14. Normal Meat Pizza ➡️ Thin Crust Veggie Pizza
Pizza gets a bad reputation for never being allowed as part of healthy diet, but it really just depends on how you order it. To make pizza healthier:
- Choose thin crust or a vegetable crust (cauliflower or broccoli)
- Go easy on the cheese
- Top with vegetables and/or shredded chicken. Skip the processed meats
- Use marinara sauce as the base instead of BBQ sauce or white sauce
If you’re ordering takeout, go for thin crust veggie. Pizza Hut, one slice of a large Hand Tossed Meat Lover’s pizza has 390 calories, 21 grams of fat and 34 grams of carbohydrates. By comparison, one slice of a large Thin ‘n Crispy Veggie Lover’s has just 230 calories, 8 grams of fat and 31 grams of carbohydrates.
15. French Fries ➡️ Baked Potato
Enjoy your potato, but skip the fried version to maximize nutrition. Not only are baked potatoes much lower in calories and fat than french fries, but the skin is also a great source of iron. That’s just a bonus on top of the fiber, potassium and vitamins B and C contained in both the flesh and skin of the tuber. But don’t undo your healthy food swap by topping the potato with loads of cheese, bacon and butter… Instead, fill your baked potato with chili, beans, salsa, spices (cayenne, black pepper, etc.) and a small sprinkle of cheese.
If you’re going through the drive-through at Wendy’s, consider that a medium fries has 420 calories and 19g of fat, while a sour cream & chives baked potato has just 310 calories and 3.5g of fat.
16. Soda or Sweet Tea ➡️ Water with Lemon
A recent study linked daily soda consumption with a significantly higher risk of cardiovascular disease. This connection is strongest for women who drink regular soda, but drinking 4 or more diet drinks per day was also associated with an increased risk of cardiovascular disease.
Instead of soda or sweet tea, drink water to stay hydrated. If you don’t like the taste of water (or find it boring), add some lemon and/or mint. Herbal teas (e.g. mint or ginger) are also calorie-free, caffeine-free options that you sip-on to stay hydrated.
Healthy Food Swaps for Snacks & Desserts
Sometimes it’s not as much the meals as the snacks and desserts that prove problematic when we’re working hard to lose weight. So, if you want a little something extra, here are some healthy food swaps for popular snacks and desserts.
17. Chips ➡️ Carrots and Ranch
Craving crunch? Pair baby carrots or sliced bell pepper with ranch. Or, if you want something with a little more protein (and a saltier flavor), try hummus.
A quarter cup (4 Tbsp) of store-bought hummus plus 15 baby carrots has about 150 calories and 5g of protein, plus lots of beneficial fiber and vitamin A. Compare that to a snack-sized (1oz) bag of Lays, which has a similar 160 calories, but no noteworthy amount of vitamins or fiber and a whopping 10g of total fat.

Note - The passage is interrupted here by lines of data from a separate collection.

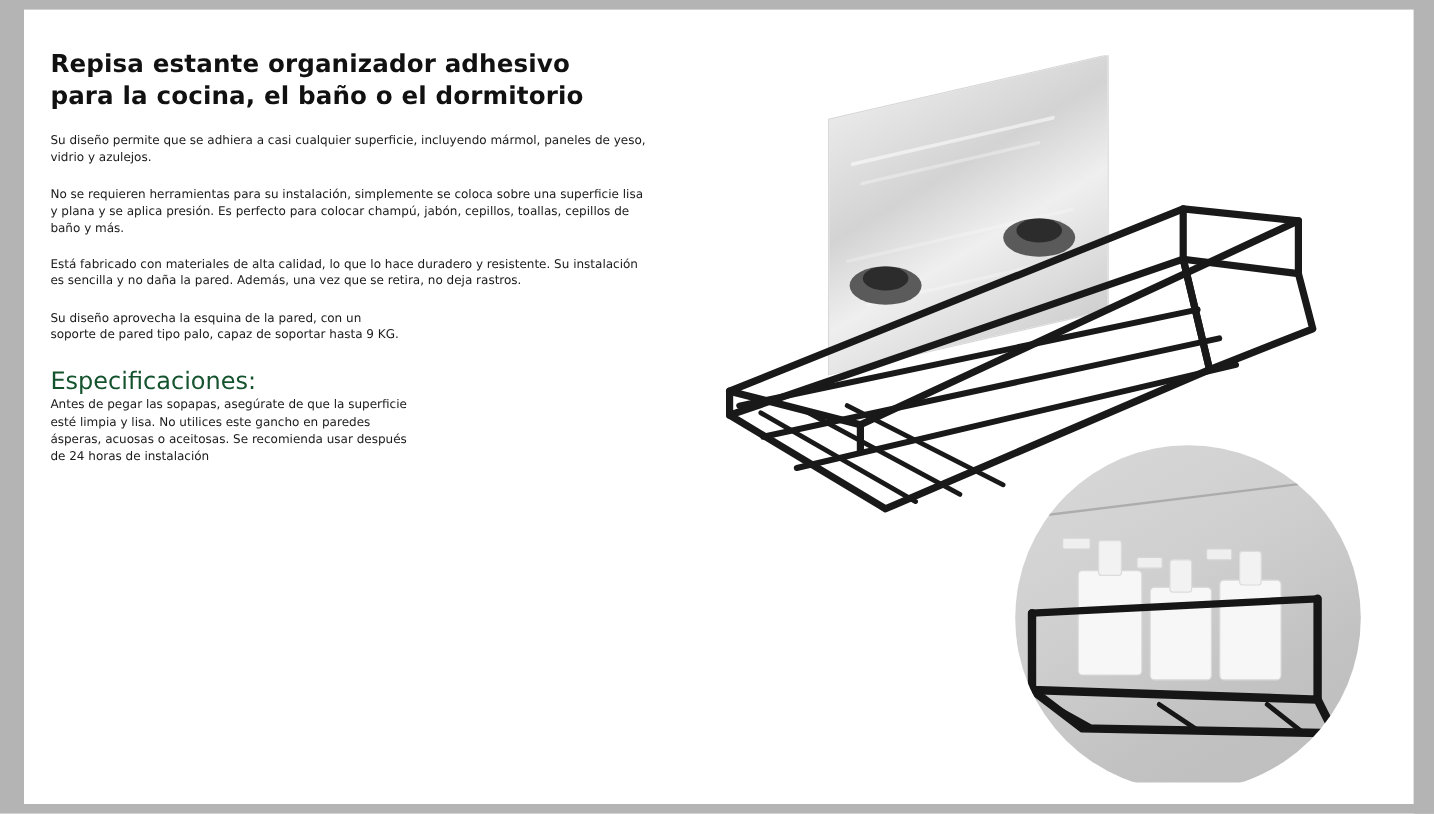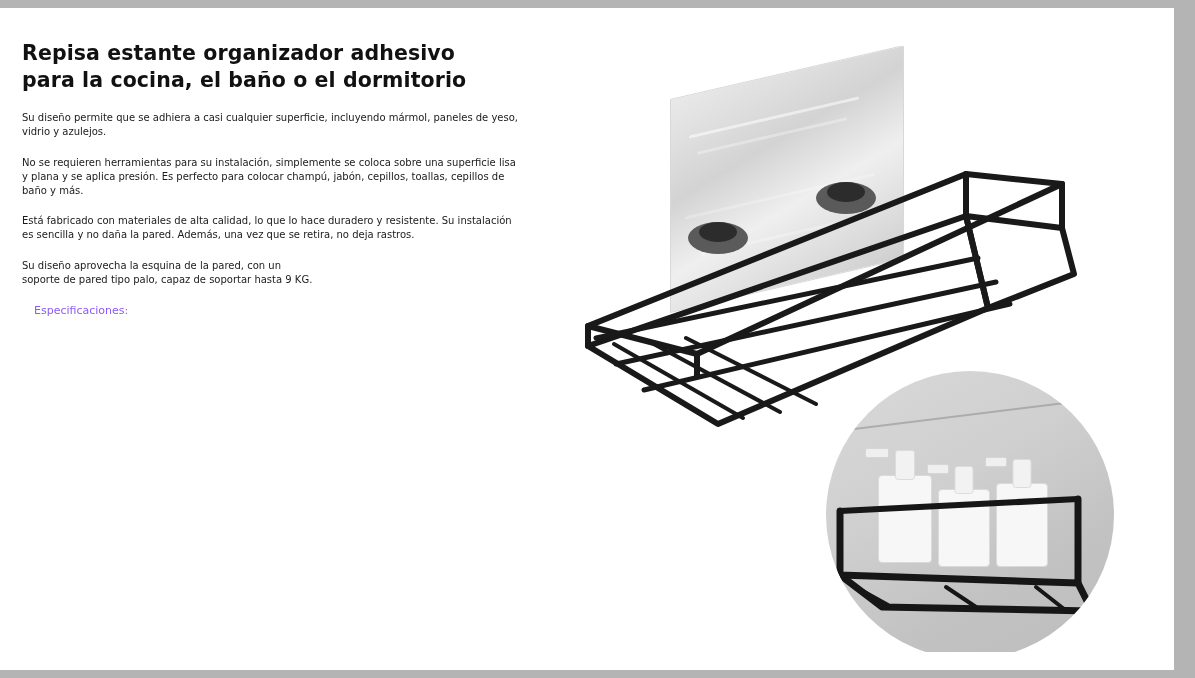--- a/index.html
+++ b/index.html
@@ -8,21 +8,21 @@
   }
   body {
     width: 1195px;
     height: 678px;
     background: #b4b4b4;
     font-family: "DejaVu Sans", sans-serif;
     overflow: hidden;
   }
   .page {
     position: absolute;
-    left: 0;
+    left: 20px;
     top: 8px;
     width: 1174px;
     height: 662px;
     background: #ffffff;
     box-sizing: border-box;
   }
   .right-strip {
     position: absolute;
     right: 0;
     top: 0;
@@ -54,24 +54,24 @@
     white-space: pre-line;
   }
   .para.narrow {
     max-width: 300px;
   }
   .para.spec {
     max-width: 310px;
     margin-bottom: 0;
   }
   .spec-head {
-    font-size: 11px;
+    font-size: 20px;
     line-height: 1.42;
-    color: #8b5cf6;
-    margin: 12px;
+    color: #14532d;
+    margin: 0;
   }
   .image-panel {
     position: absolute;
     left: 558px;
     top: 38px;
     width: 596px;
     height: 606px;
     background: #ffffff;
     overflow: hidden;
   }
@@ -152,20 +152,21 @@
     <p class="para">Su diseño permite que se adhiera a casi cualquier superficie, incluyendo mármol, paneles de yeso, vidrio y azulejos.</p>
 
     <p class="para">No se requieren herramientas para su instalación, simplemente se coloca sobre una superficie lisa y plana y se aplica presión. Es perfecto para colocar champú, jabón, cepillos, toallas, cepillos de baño y más.</p>
 
     <p class="para">Está fabricado con materiales de alta calidad, lo que lo hace duradero y resistente. Su instalación es sencilla y no daña la pared. Además, una vez que se retira, no deja rastros.</p>
 
     <p class="para narrow">Su diseño aprovecha la esquina de la pared, con un soporte de pared tipo palo, capaz de soportar hasta 9 KG.</p>
 
     <p class="spec-head">Especificaciones:</p>
 
+    <p class="para spec">Antes de pegar las sopapas, asegúrate de que la superficie esté limpia y lisa. No utilices este gancho en paredes ásperas, acuosas o aceitosas. Se recomienda usar después de 24 horas de instalación</p>
   </div>
 
   <div class="image-panel">
 
     <div class="shelf-stage">
 
       <div class="adhesive-pad">
         <div class="pad-streak" style="left:18px; top:40px; width:170px;"></div>
         <div class="pad-streak" style="left:26px; top:58px; width:150px; opacity:.6;"></div>
         <div class="pad-streak" style="left:14px; top:120px; width:190px; opacity:.45;"></div>

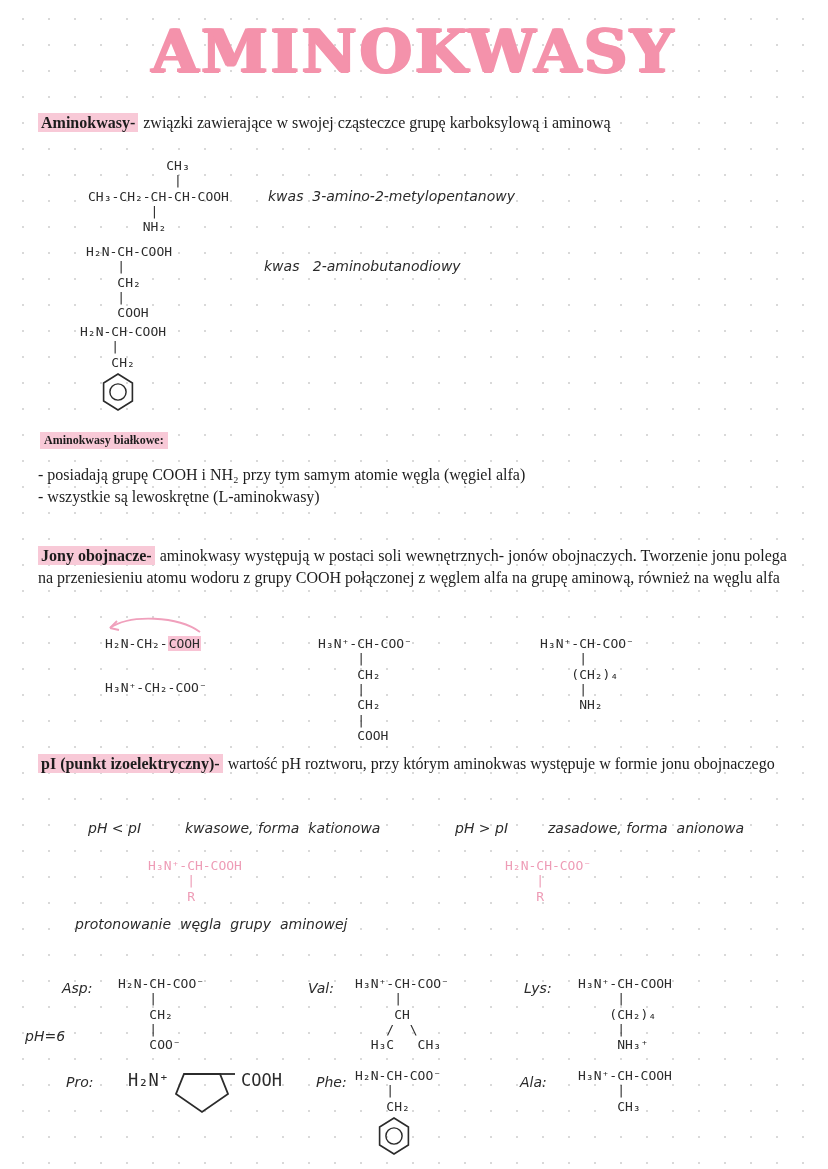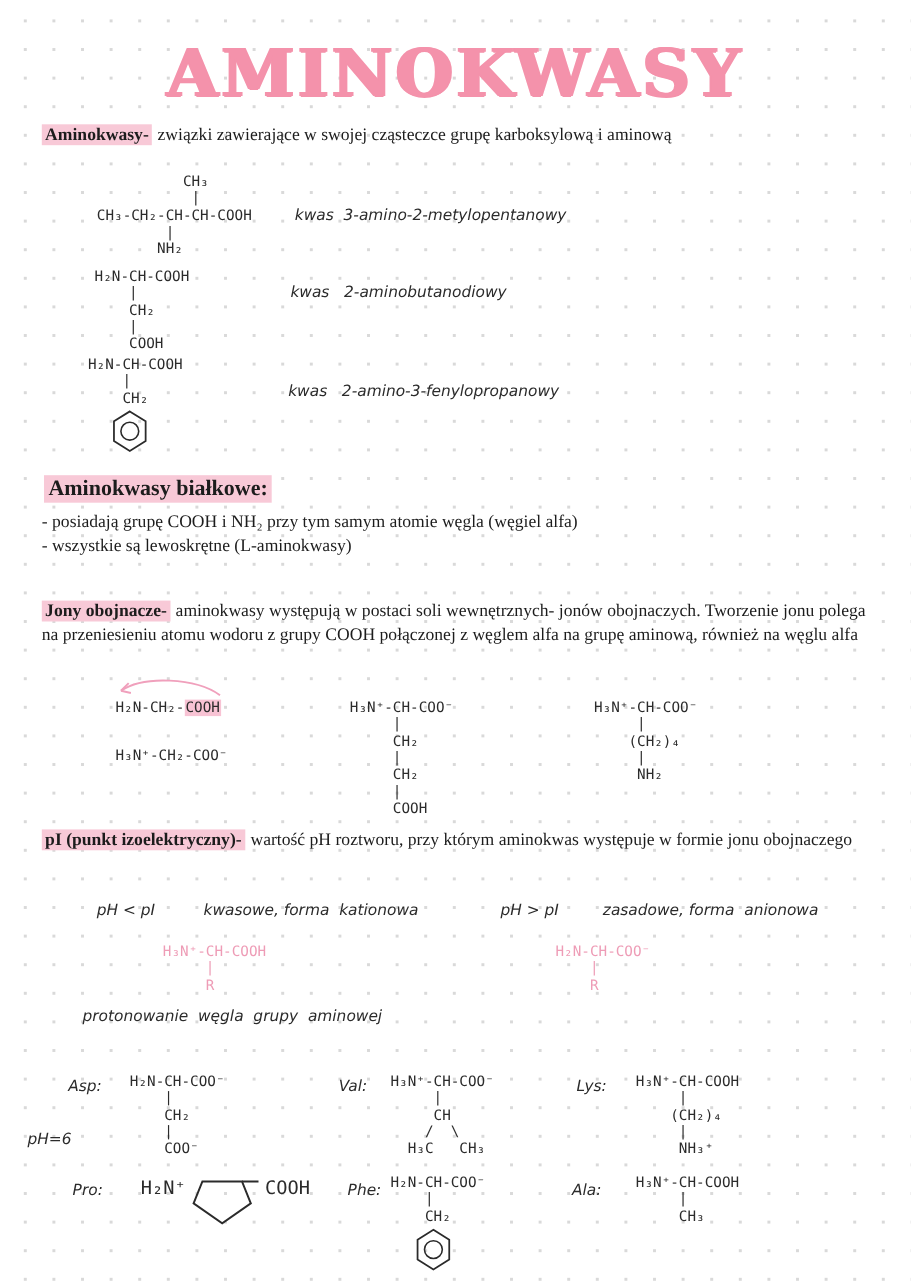--- a/index.html
+++ b/index.html
@@ -17,37 +17,36 @@
   }
   .title {
     position:absolute; top:16px; left:0; width:100%;
     text-align:center;
     font-family:"DejaVu Serif",serif;
     font-weight:bold;
     font-size:60px;
     letter-spacing:3px;
     color:#f492ab;
     text-shadow:1.5px 0 currentColor, -1.5px 0 currentColor, 0 1px currentColor;
-    margin-top:16px;
   }
   .para {
     position:absolute;
     font-size:16px;
     line-height:1.4;
   }
   .term {
     font-weight:bold;
     background:#f8c9d7;
     padding:1px 3px;
     margin-right:5px;
   }
   .heading {
     position:absolute;
     font-weight:bold;
-    font-size:20px;
+    font-size:12px;
     background:#f8c9d7;
     padding:1px 4px;
   }
   .formula {
     position:absolute;
     font-family:"DejaVu Sans Mono",monospace;
     font-size:13px;
     line-height:1.18;
     white-space:pre;
     color:#2b2b2b;
@@ -98,21 +97,20 @@
     COOH</div>
   <div class="chem-name" style="left:264px; top:258px;">kwas   2-aminobutanodiowy</div>
 
   <div class="formula" style="left:80px; top:324px;">H₂N-CH-COOH
     |
     CH₂</div>
   <svg class="ringsvg" style="left:100px; top:372px;" width="36" height="40" viewBox="0 0 40 44">
     <polygon points="20,2 36,12 36,32 20,42 4,32 4,12" fill="none" stroke="#2b2b2b" stroke-width="1.8"></polygon>
     <circle cx="20" cy="22" r="9" fill="none" stroke="#2b2b2b" stroke-width="1.6"></circle>
   </svg>
-  <div class="chem-name" style="left:262px; top:348px;">kwas   2-amino-3-fenylopropanowy</div>
 
   <div class="heading" style="left:40px; top:432px;">Aminokwasy białkowe:</div>
   <div class="para" style="left:38px; top:486px; width:720px;">- wszystkie są lewoskrętne (L-aminokwasy)</div>
   <div class="para" style="left:38px; top:464px; width:720px;">- posiadają grupę COOH i NH₂ przy tym samym atomie węgla (węgiel alfa)</div>
 
   <p class="para" style="left:38px; top:545px; width:758px;">
     <span class="term">Jony obojnacze-</span><span>aminokwasy występują w postaci soli wewnętrznych- jonów obojnaczych. Tworzenie jonu polega na przeniesieniu atomu wodoru z grupy COOH połączonej z węglem alfa na grupę aminową, również na węglu alfa</span>
   </p>
 
   <svg class="ringsvg" style="left:100px; top:612px;" width="110" height="24" viewBox="0 0 110 24">

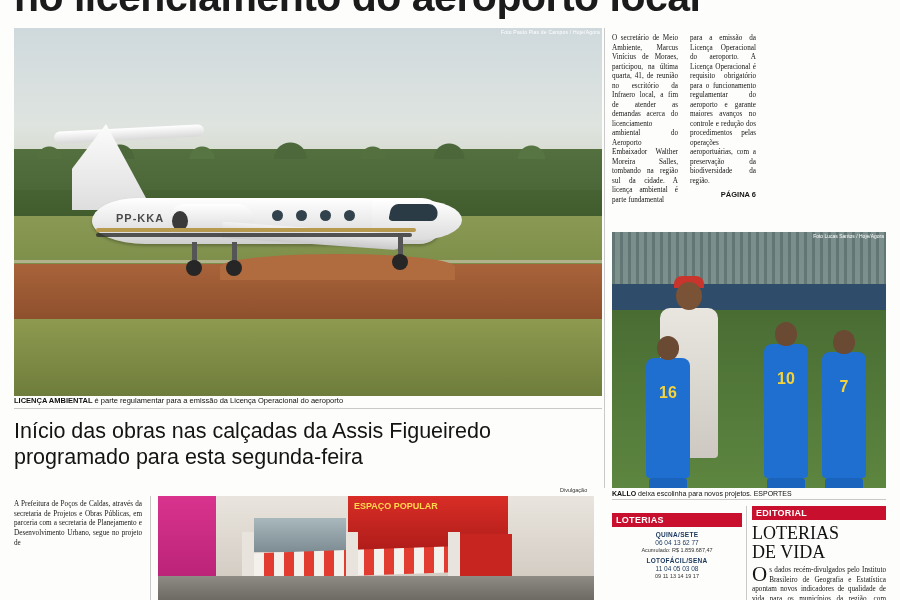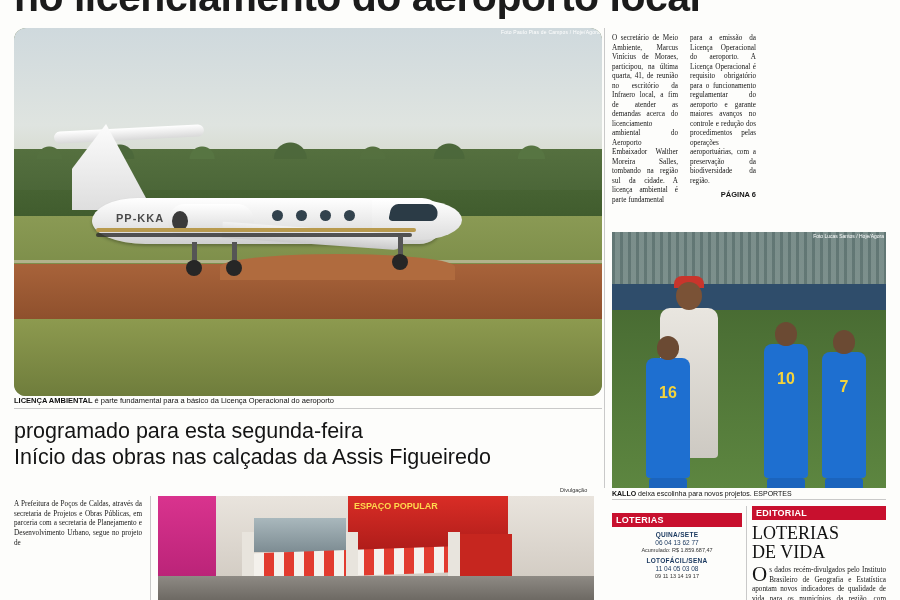--- a/index.html
+++ b/index.html
@@ -39,21 +39,20 @@
 
   
   .photo-main {
     position: absolute;
     left: 14px;
     top: 28px;
     width: 588px;
     height: 368px;
     overflow: hidden;
     background: #6f7f52;
-    border-radius: 12px;
   }
   .credit-line {
     position: absolute;
     right: 2px;
     top: 1px;
     font-family: "Liberation Sans", sans-serif;
     font-size: 5px;
     color: #ffffff;
     letter-spacing: 0.2px;
     z-index: 6;
@@ -543,32 +542,32 @@
       <div class="wheel" style="left:154px; top:136px"></div>
       <div class="gear" style="left:326px; top:112px"></div>
       <div class="wheel" style="left:320px; top:130px"></div>
     </div>
 
     <div class="credit-line">Foto Paulo Pias de Campos / Hoje/Agora</div>
   </div>
 
   <div class="caption-bar">
     <b>LICENÇA AMBIENTAL</b>
-    <span>é parte fundamental para a básico da Licença Operacional do aeroporto</span>
+    <span>é parte regulamentar para a emissão da Licença Operacional do aeroporto</span>
   </div>
 
   <div class="col-text" id="col-a">O secretário de Meio Ambiente, Marcus Vinícius de Moraes, participou, na última quarta, 41, de reunião no escritório da Infraero local, a fim de atender as demandas acerca do licenciamento ambiental do Aeroporto Embaixador Walther Moreira Salles, tombando na região sul da cidade. A licença ambiental é parte fundamental</div>
   <div class="col-text" id="col-b">
     <span>para a emissão da Licença Operacional do aeroporto. A Licença Operacional é requisito obrigatório para o funcionamento regulamentar do aeroporto e garante maiores avanços no controle e redução dos procedimentos pelas operações aeroportuárias, com a preservação da biodiversidade da região.</span>
     <span class="pagina-ref">PÁGINA 6</span>
   </div>
 
   <div class="sub-headline">
+    <div>Início das obras nas calçadas da Assis Figueiredo</div>
     <div>programado para esta segunda-feira</div>
-    <div>Início das obras nas calçadas da Assis Figueiredo</div>
   </div>
 
   <div class="lower-body">A Prefeitura de Poços de Caldas, através da secretaria de Projetos e Obras Públicas, em parceria com a secretaria de Planejamento e Desenvolvimento Urbano, segue no projeto de</div>
 
   <div class="lower-credit" style="position:absolute; left:560px; top:487px;">Divulgação</div>
   <div class="photo-lower">
     <div class="store-wall"></div>
     <div class="store-pink"></div>
     <div class="store-glass"></div>
     <div class="store-red-panel"></div>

The carrots and hummus will keep you fuller for longer, and serve you better in the long-run.
18. Microwave Popcorn ➡️ Air-Popped Popcorn
Microwave popcorn has earned a bad reputation in the past couple of decades, mostly related to reports that chemicals used to package and flavor this popular snack are linked to cancer and other serious diseases. Manufacturers have now voluntarily removed the chemicals from their products, but they have been replaced with newer substances with yet-unknown consequences. As a result, many people still think it’s best to avoid this quick microwave snack.
Thankfully, popcorn itself is not the problem. Homemade popcorn is low in calories, high in fiber and versatile, and making it at home allows you to steer clear of the extra fat, additives and chemicals!
Simply mix ½ cup un-popped popcorn kernels with 1 tsp of vegetable oil, then pour coated kernels into a brown paper bag (like a lunch bag). Fold the bag over 2x to seal the top and then microwave it on high for 2.5 to 3 minutes. Voila! Easy, healthy microwave popcorn.
19. Granola Bar ➡️ Apple and Peanut Butter
Granola bars are another one of those deceptively-unhealthy “health foods”. More often than not, these on-the-go snacks have over 10g of sugar per serving and not much else in terms of protein, fiber or vitamins. They may give you the calories you’re looking for, but they’re not contributing much else.
Instead, slice-up an apple and pair it with peanut butter for your between-meals snack. If you want to save calories, consider a peanut powder (like PB2) that contains all of the protein of peanut butter but has been pressed to take-out most of the oil (fat).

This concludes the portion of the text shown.